Gannon is neither the toughest nor the smartest man in the room. But we get the feeling he is most principled, the one who is likely to do what is right. Dale plays the protagonist with quiet but commanding charisma; he evinces a certain goodness, trustworthiness. As our kind-of moral compass, we bond with Gannon as he interviews those who may have done the crime. By asking questions, and the manner in which he asks them at times, not only do we learn about the suspects, we also learn about the interviewer. It is most fascinating when he—inevitably—loses control of the interview process. There is not one dumb person in the group, but some are certainly smarter than others. A few are quite cunning, particularly the one who treats J.D. Salinger’s “The Catcher in the Rye” as his bible. He does not speak.

The dialogue-heavy script is fun to listen to, to drill into, and to look back on and connect the dots. On this level, the script is worthy of being in the same sentence as Quentin Tarantino for it inspires those who love words and conversations to lean closer and listen a little more heavily, to determine whether something is being said in the unsaid. Each character has a specific voice, a perspective we may not agree with but nonetheless fascinating. Furthermore, those who are well-versed in good mysteries are certain to catch red herrings. The challenge, however, is determining how each “misplaced element” fits into the plot. There is not one wasted image here. Each one has its place. Even quick flashbacks usually treated as throwaways in lesser hands. I admired that.

I found “The Standoff at Sparrow Creek” to be riveting from start to finish.

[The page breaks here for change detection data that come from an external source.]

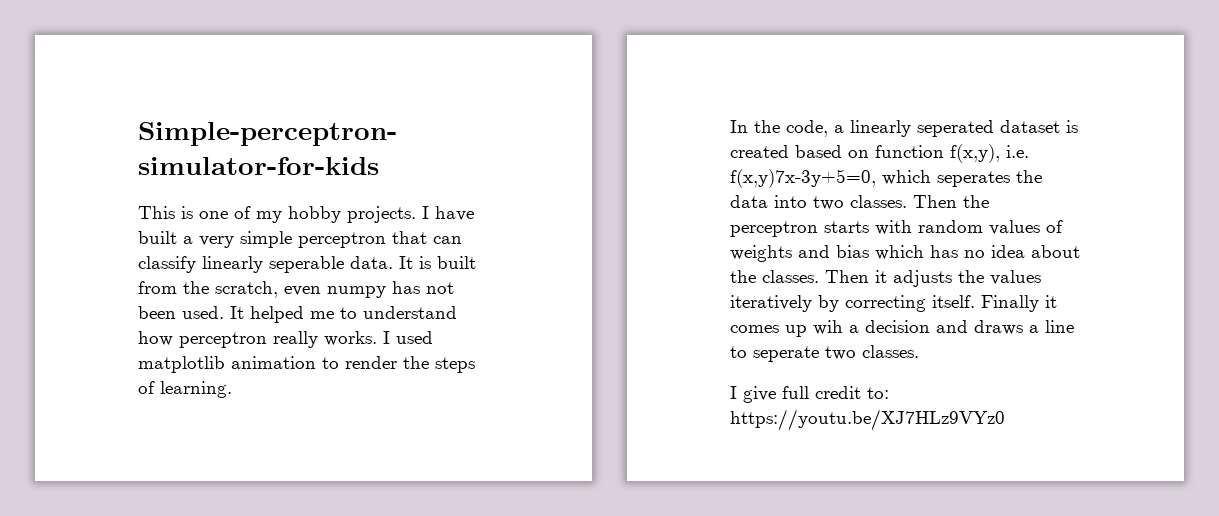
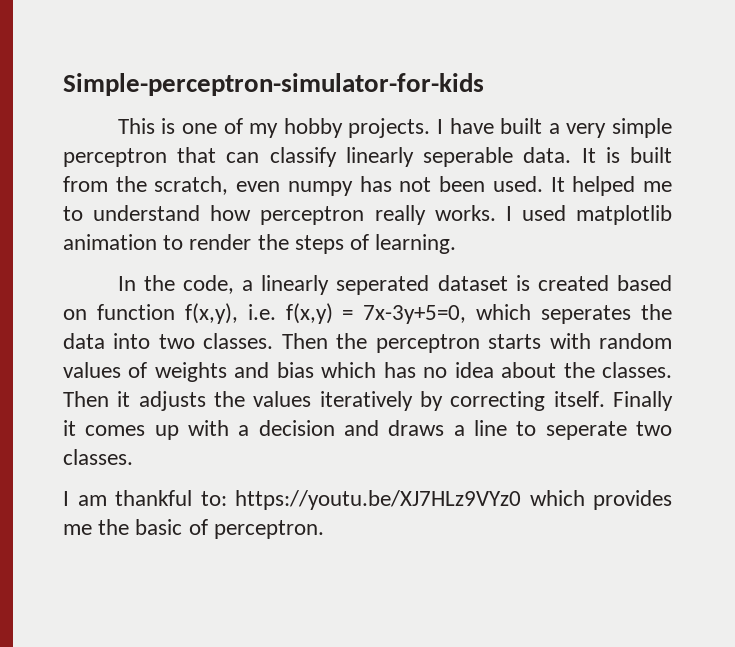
[730,169,876,188] f(x,y)7x-3y+5=0, -> [285,303,467,324] f(x,y) = 7x-3y+5=0,
[813,320,843,335] wih -> [188,420,230,436] with
[743,386,889,403] [730,409,1005,431] give full credit to: https://youtu.be/XJ7HLz9VYz0 -> [77,490,672,510] [63,519,324,539] am thankful to: https://youtu.be/XJ7HLz9VYz0 which provides me the basic of perceptron.

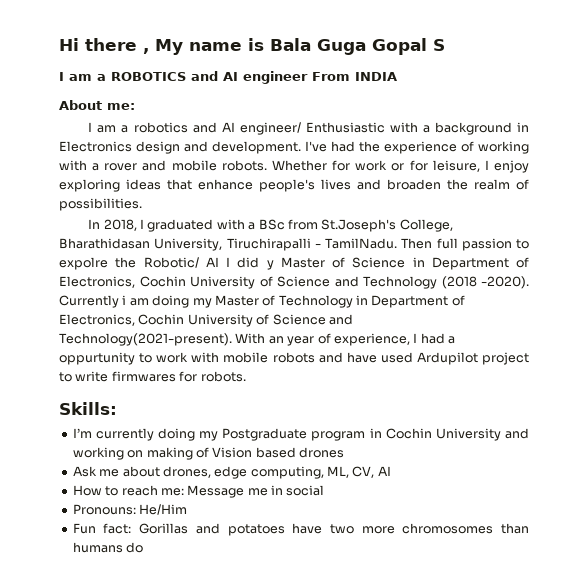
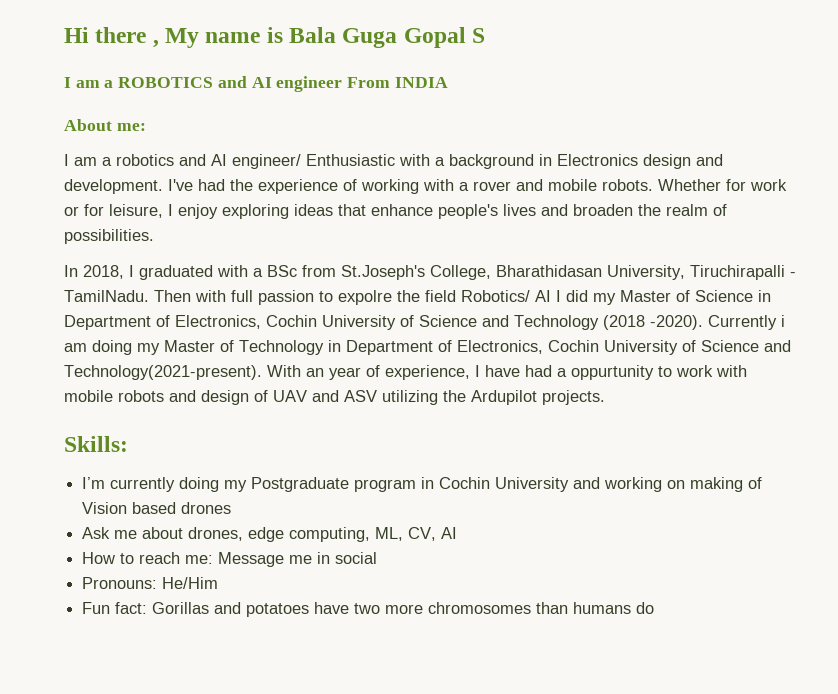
(433, 243) none -> [195,290,226,302] with
[143,257,199,268] Robotic/ -> [425,290,530,302] field Robotics/
[266,260,274,270] y -> [593,293,616,305] my
(418, 338) none -> [485,365,520,377] have
[346,352,529,365] [59,371,246,382] have used Ardupilot project to write firmwares for robots. -> [201,390,605,405] design of UAV and ASV utilizing the Ardupilot projects.

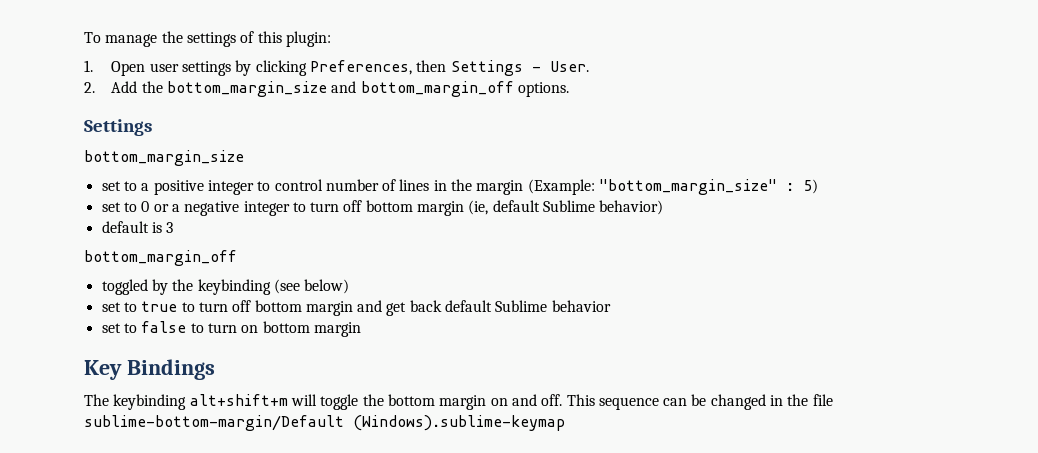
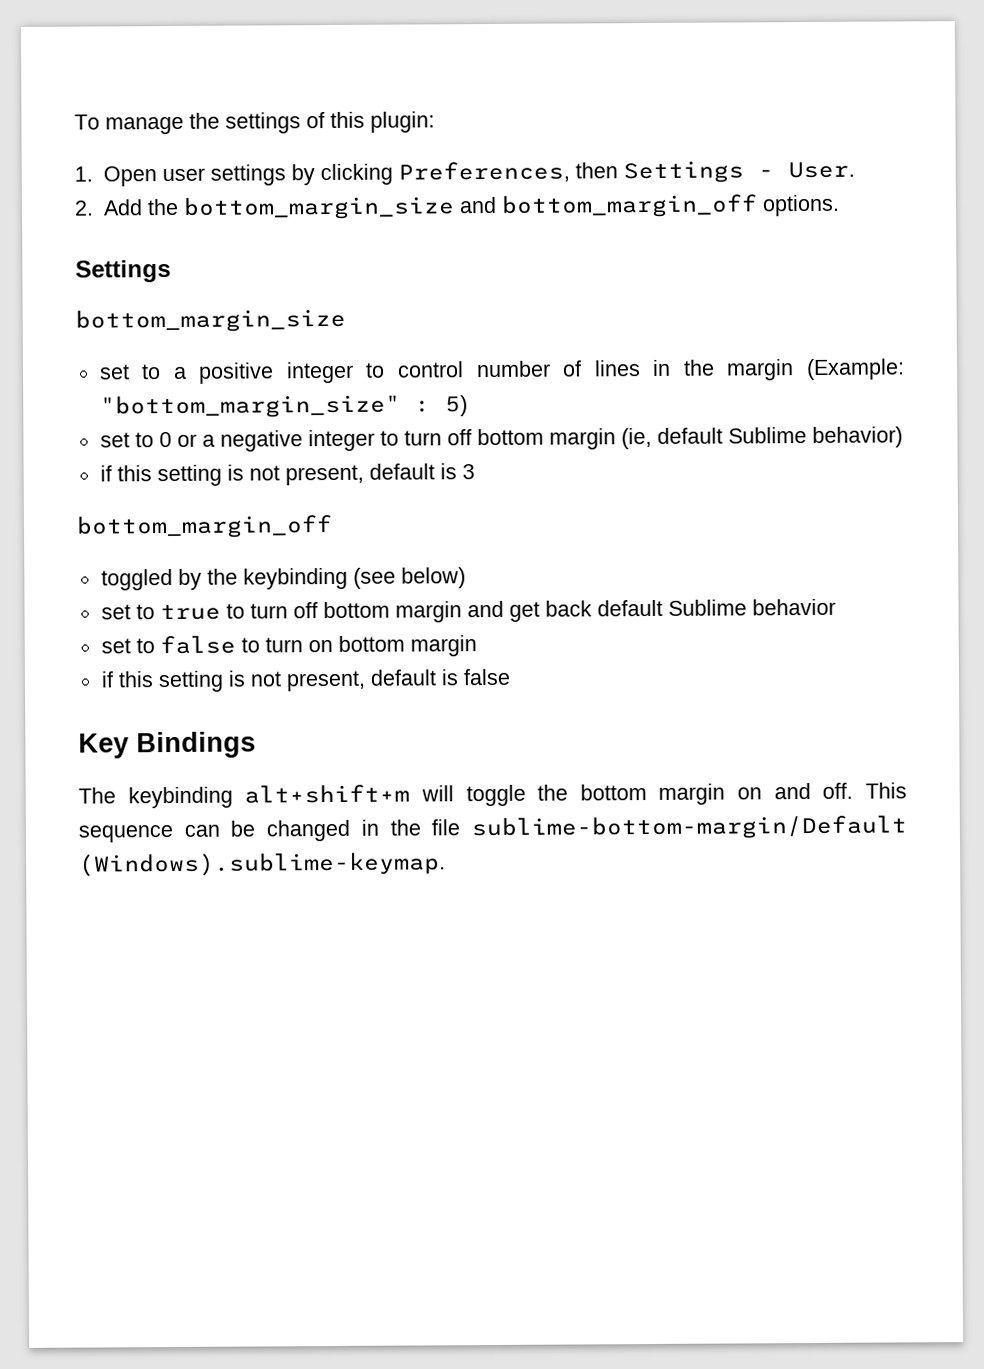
(664, 207) none -> [99,464,364,487] if this setting is not present,
(361, 329) none -> [100,668,511,693] // if this setting is not present, default is false
[353,415,565,431] (Windows).sublime-keymap -> [79,851,446,877] (Windows).sublime-keymap.

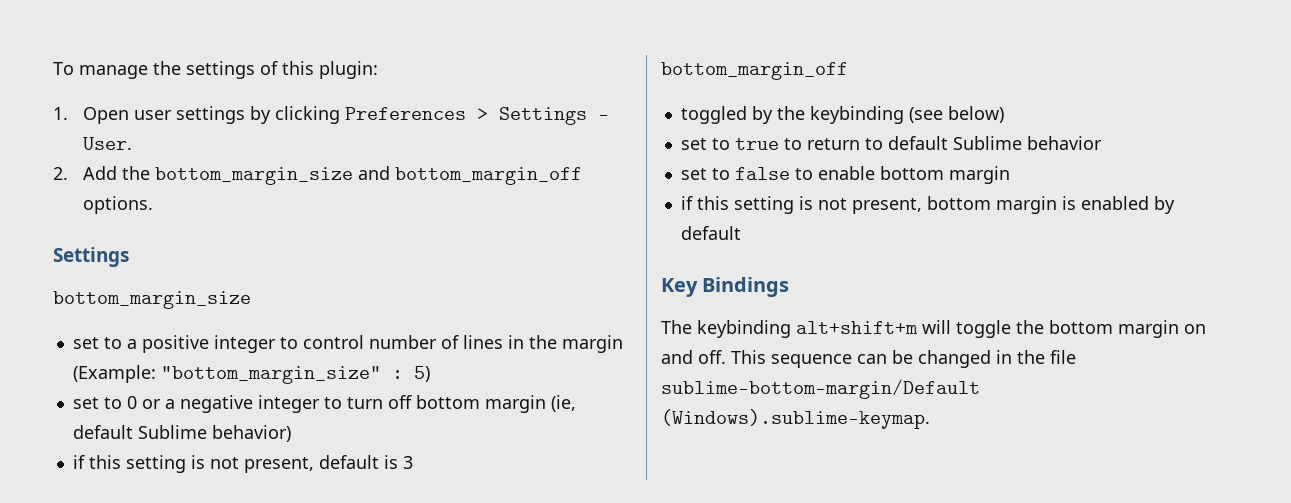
[397,161,618,183] Preferences, then -> [345,107,489,120] Preferences >
[249,600,592,623] turn off bottom margin and get back -> [806,138,883,150] return to
[264,637,333,653] turn on -> [817,166,875,180] enable
[369,668,511,686] default is false -> [926,196,1175,214] [680,226,741,240] bottom margin is enabled by default

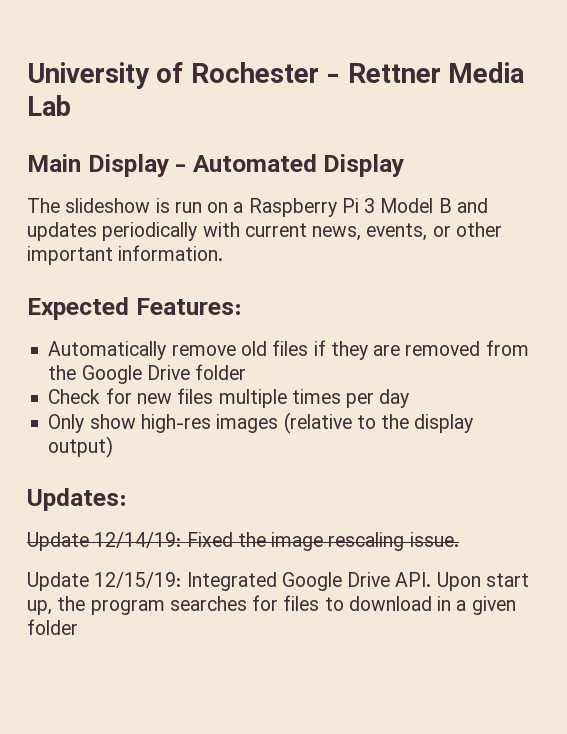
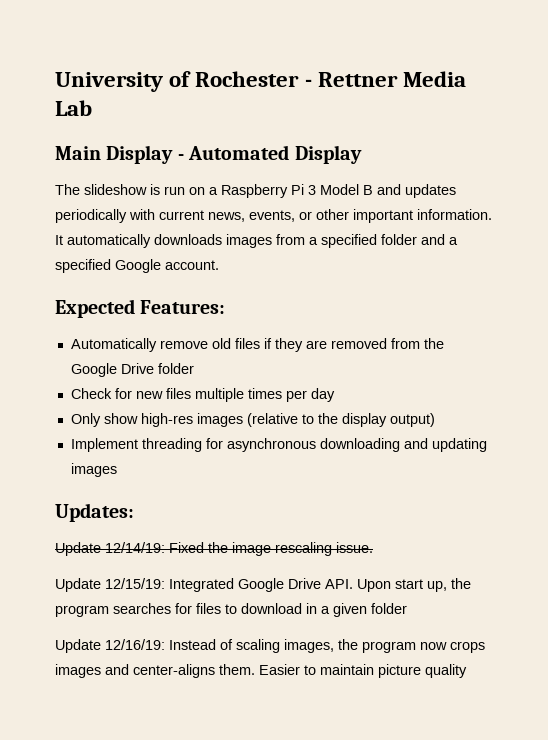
(224, 253) none -> [55,234,458,248] [55,259,219,273] It automatically downloads images from a specified folder and a specified Google account.
(114, 447) none -> [70,438,487,452] [70,463,117,477] // Implement threading for asynchronous downloading and updating images
(78, 627) none -> [55,639,485,653] [55,664,467,678] // Update 12/16/19: Instead of scaling images, the program now crops images and center-aligns them. Easier to maintain picture quality

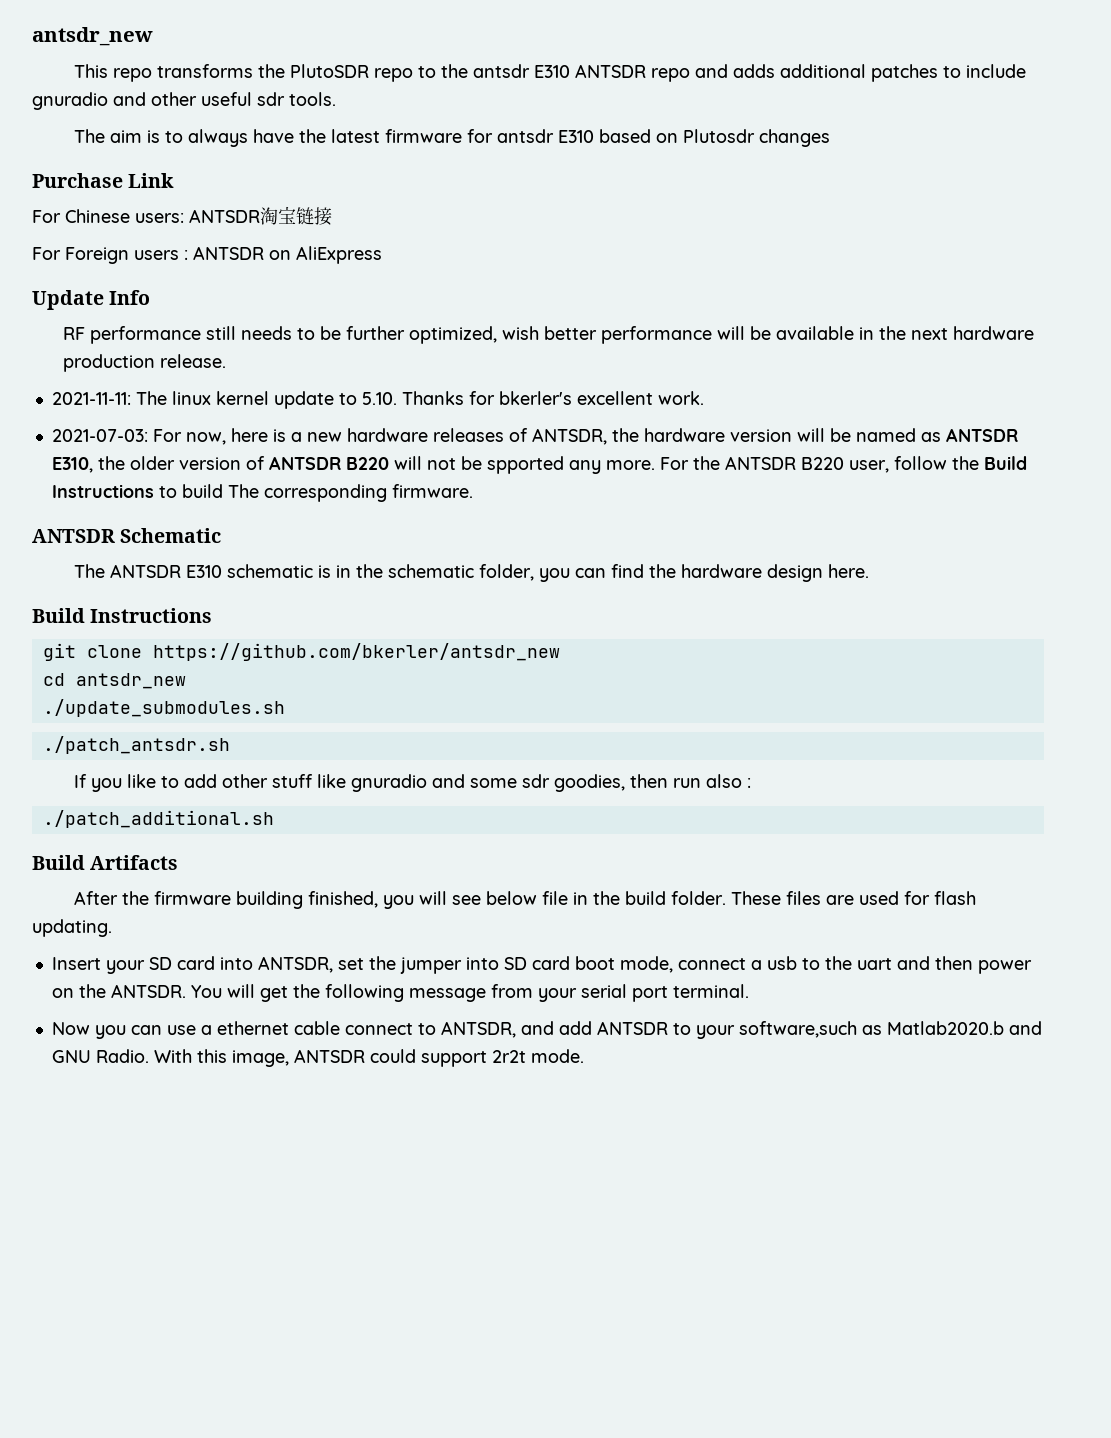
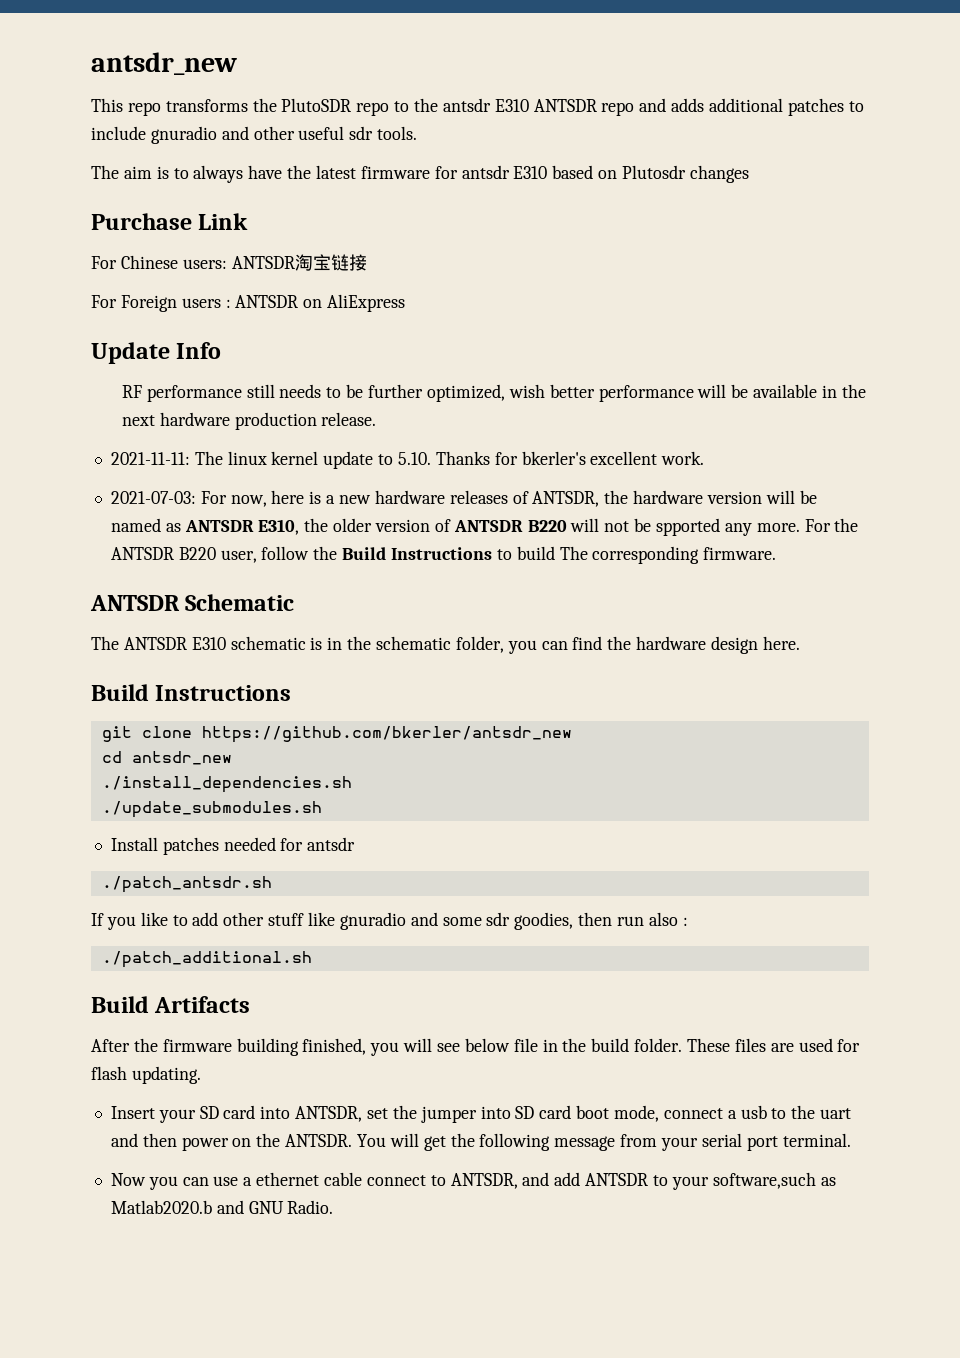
(186, 681) none -> [101,776,352,793] // ./install_dependencies.sh
(285, 708) none -> [110,837,356,855] // Install patches needed for antsdr
[153,1049,584,1067] With this image, ANTSDR could support 2r2t mode. -> (334, 1207) none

Even when I knew, for example, that a certain thing simply could not happen because doing so would betray the material’s themes, I caught myself feeling anxious anyway because what if turning certain themes inside out could end up more revealing than what is already in front of us? And therein lies Henry Dunham’s ability to play the audience like a piano. On the surface, the film is Tarantinoesque. But I’ll take it a step further and claim that, on the inside, it is Hitchcockian.